Havia a possibilidade de fazer uma lei com que se identificassem grande parte dos 2 lados… mas avançou-se para a radical… para a do “negócio”…
Haja bom senso legislador, nesta (já vai tarde) e noutras matérias!!!
Chama-se a isto "mau perder"?
PVM
Lamento não concordar. Acho sinceramente que é "MAU GANHAR" socialista!
Paulo: Não, não é mau perder. Como já deixei claro nos "comments" ao meu post anterior "O Referendo", e usando uma expressão que te será cara, perdi com tranquilidade.

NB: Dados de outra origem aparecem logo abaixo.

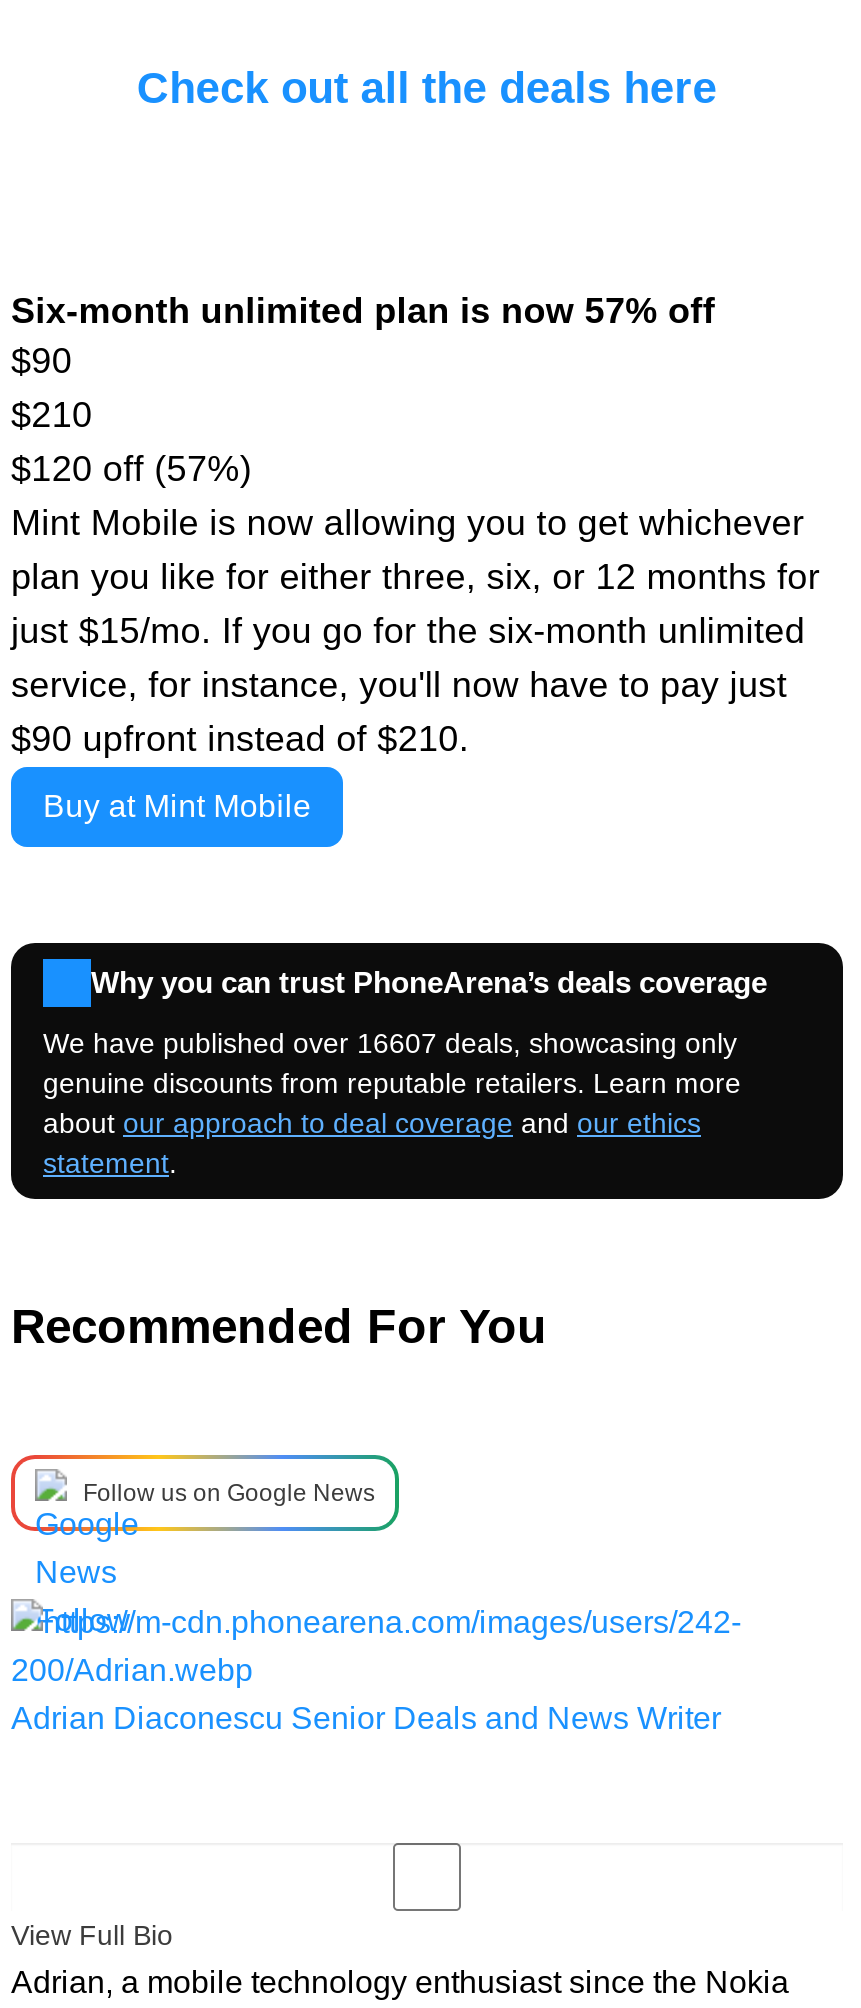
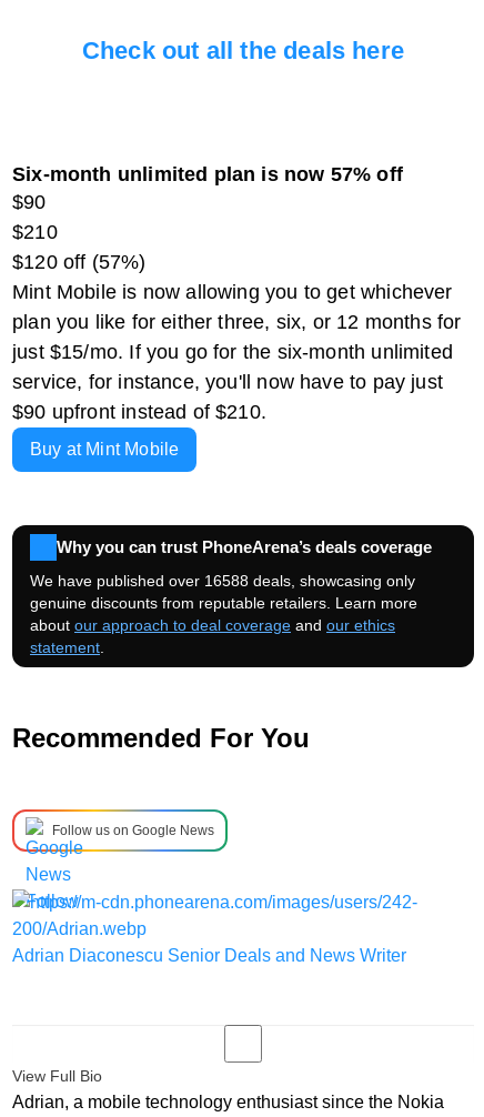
[43,1027,737,1059] We have published over 16607 deals, showcasing only -> [30,572,415,589] We have published over 16588 deals, showcasing only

Embora seja, para mim, claro, que o resultado do Referendo abriu as comportas ao fervor da esquerda militante radical, o que eu critico no post, é o comportamento de duas dezenas de Deputados do PSD que, como se viu, eram irrelevantes para o desenlace parlamentar deste problema. Apenas isso.
João: Também acho que o PS "não precisava" de ir na corrente do PCP e do Bloco, mas o amorfo Grupo Parlamentar socialista terá sentido necessidade de dar um rebuçado à ala jacobina do Partido, triturada no dia a dia da governação socrática.

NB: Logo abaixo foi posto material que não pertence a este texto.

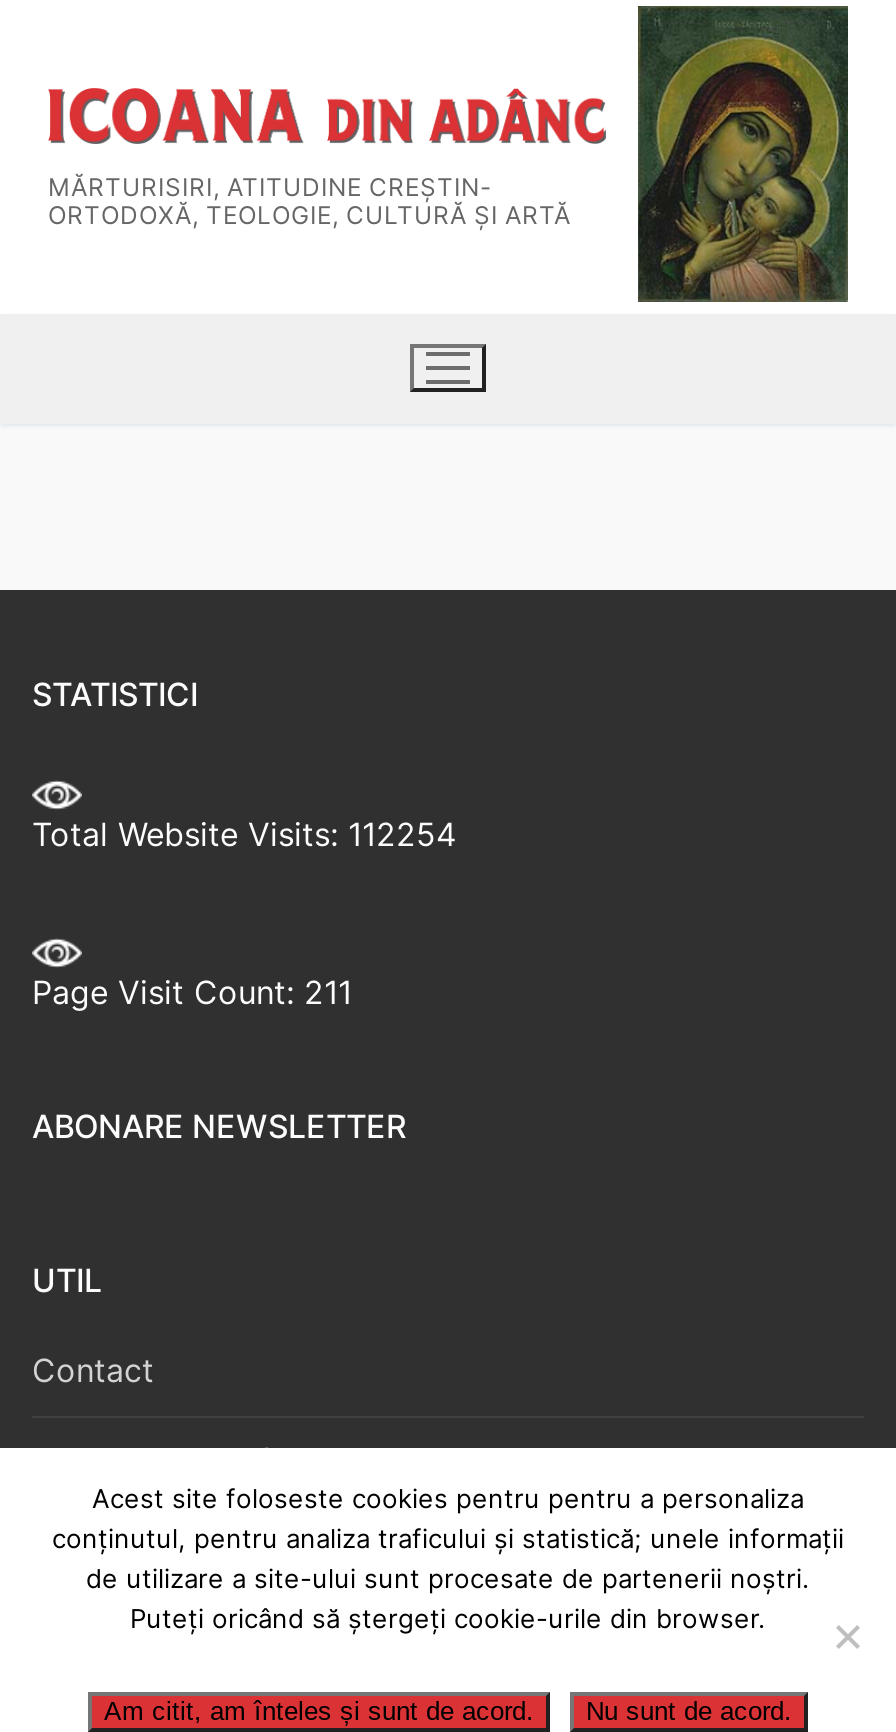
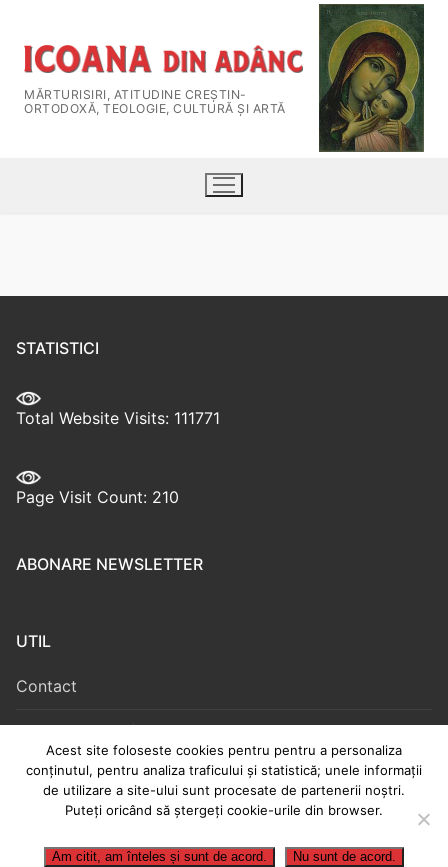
[32,814,456,854] Total Website Visits: 112254 -> [16,408,220,428] Total Website Visits: 111771
[32,972,352,1012] Page Visit Count: 211 -> [16,487,179,507] Page Visit Count: 210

Uma coisa é liberalizar o aborto, outra bem diferente é facilitar o aborto. Acho que o Estado tem o dever de tentar dissuadir a consumação do aborto, sem o impedir (dentro das 10 semans).
Cristina
Que a minha opinião quanto a questões de aborto é mais que conhecida, bem verdade o é. No entanto, e tendo esta questão sido debatida numa das saus aulas o facto de achar-mos o "vinculo" do referendo uma quase idiotice, dado que por exemplo numa eleição presidencial basta uma única pessoa votar, para que uma maioria absoluta seja obtida! Quanto à questão da alteração da lei virá não penalizar as mulheres pela realização de aborto (que era o que as duas facções, o sim e o não, tanto reivindicaram), ou seja despenalizar a interrupção voluntária da gravidez até às 10 semanas com consentimento da mulher, mas por outro lado, não o está a liberalizar… Como é lógico que teremos uma lei mais permissiva, mas não obrigatória, ou seja ninguém será obrigado a realizar uma interrupção da gravidez se não for do seu agrado!

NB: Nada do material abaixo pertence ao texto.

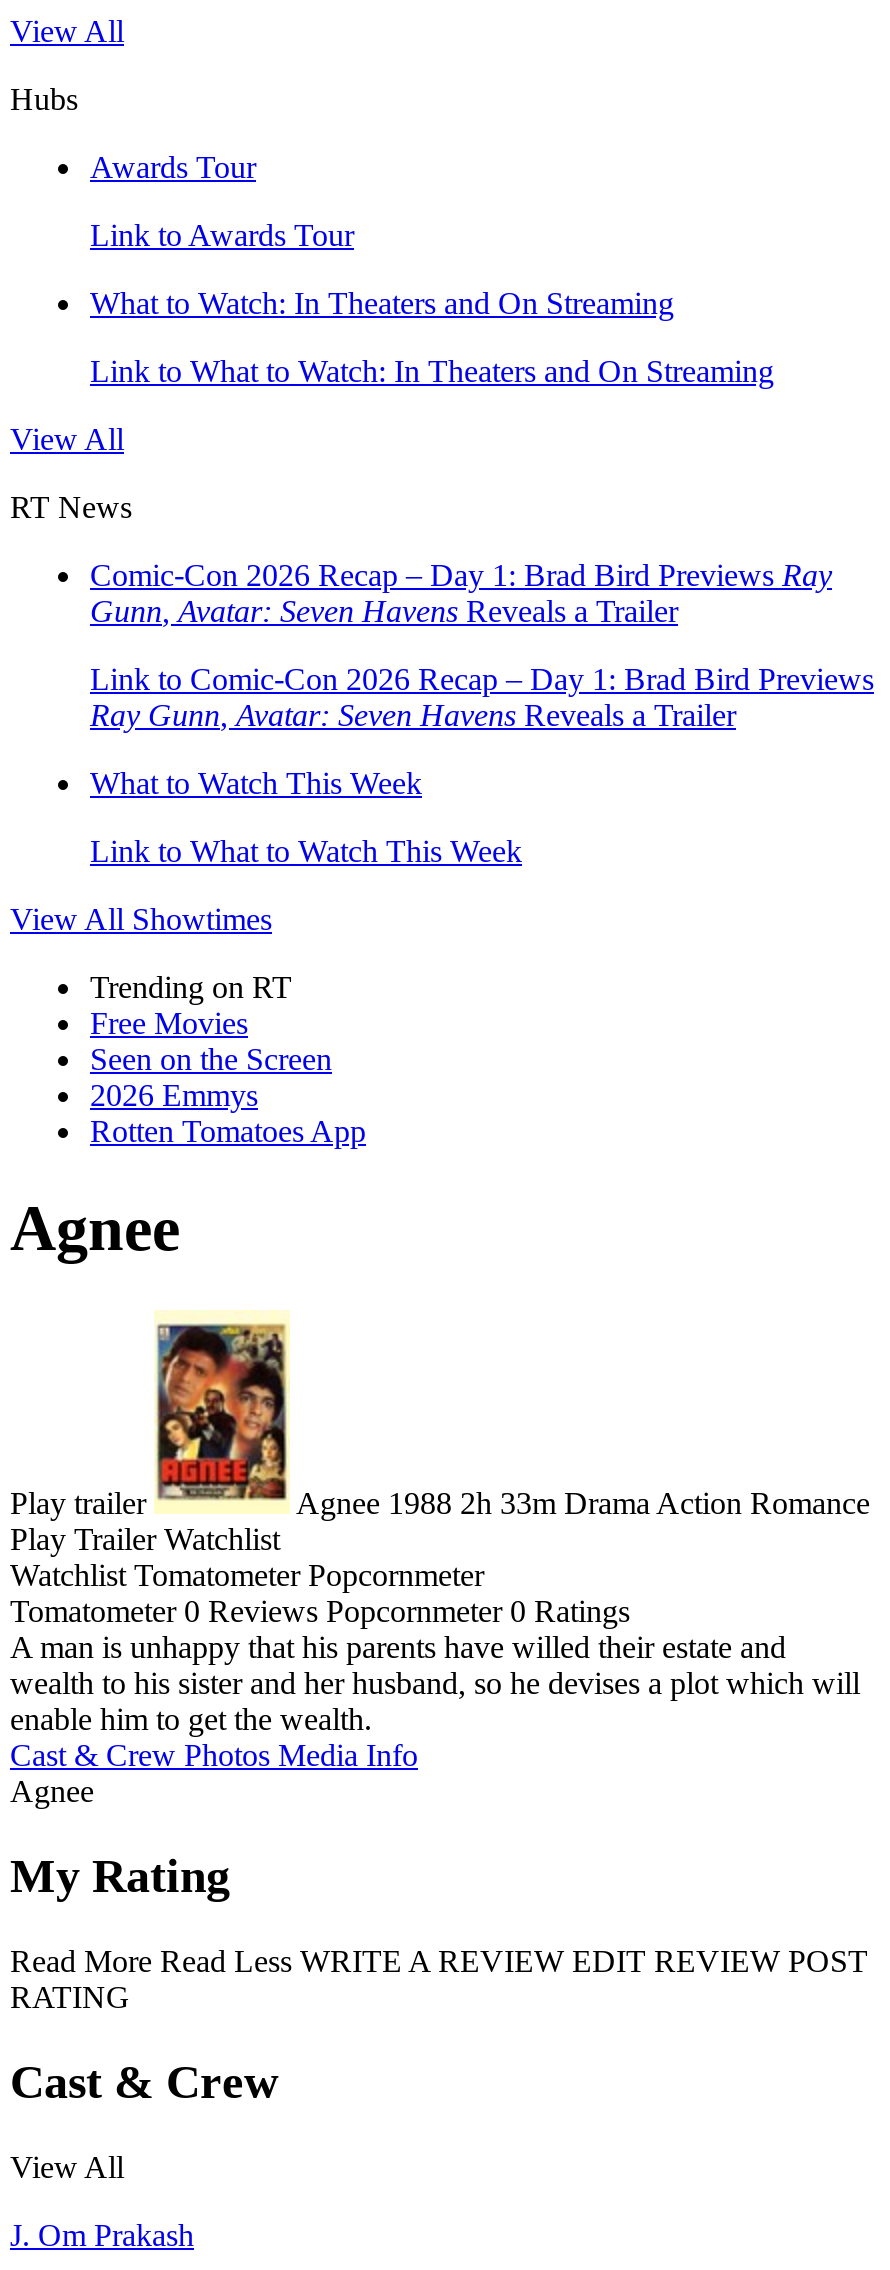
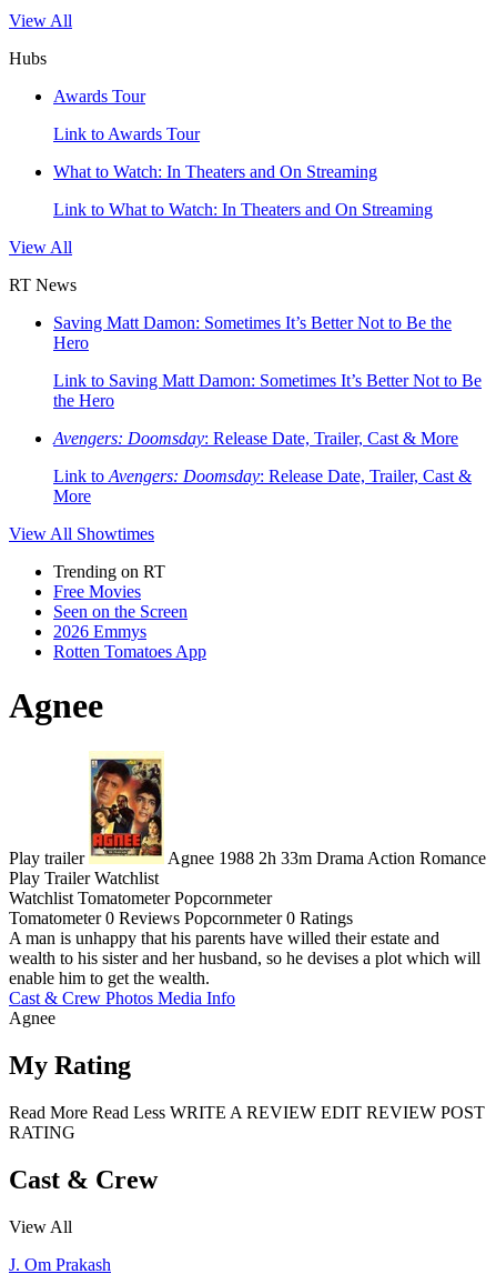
[90,558,832,628] Comic-Con 2026 Recap – Day 1: Brad Bird Previews Ray | Gunn, Avatar: Seven Havens Reveals a Trailer -> [53,313,452,352] Saving Matt Damon: Sometimes It’s Better Not to Be the | Hero
[90,662,874,732] Link to Comic-Con 2026 Recap – Day 1: Brad Bird Previews | Ray Gunn, Avatar: Seven Havens Reveals a Trailer -> [53,371,482,410] Link to Saving Matt Damon: Sometimes It’s Better Not to Be | the Hero
[90,766,422,800] What to Watch This Week -> [53,429,458,448] Avengers: Doomsday: Release Date, Trailer, Cast & More
[90,834,522,868] Link to What to Watch This Week -> [53,467,472,505] Link to Avengers: Doomsday: Release Date, Trailer, Cast & | More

João: Eu também acho que se podia/devia, respeitando o resultado do Referendo, não fazer aprovar uma legislação que quase se pode qualificar de abortista. Contudo, nunca tive ilusões quanto à dicotomia despenalização v liberalização. Tratava-se de despenalização=liberalização, porque sem pena não ofensa e sem ofensa há liberalização. O que devia ter sido perguntado era se se devia terminar com a pena de prisão, o que permitiria susbtitui-la por outra mais "ligeira", mantendo-se a "reprovação" do aborto e retirando-se a penalização excessiva. Mas, como tu dizes, com a maioria de esquerda à rédea solta, nda de bom se pode esperar.
Cristina: São, naturalmente, coisas diferentes. Eu penso que o Estado nem devia liberalizar, mas muito menos devia facilitar o aborto.
António: É óbvio que ninguém é obrigado a abortar, mas a liberalização existe na medida em que à realização do aborto não corresponde qualquer tipo de sanção ou penalidade, seja qual for o motivo (ou a falta dele) para abortar.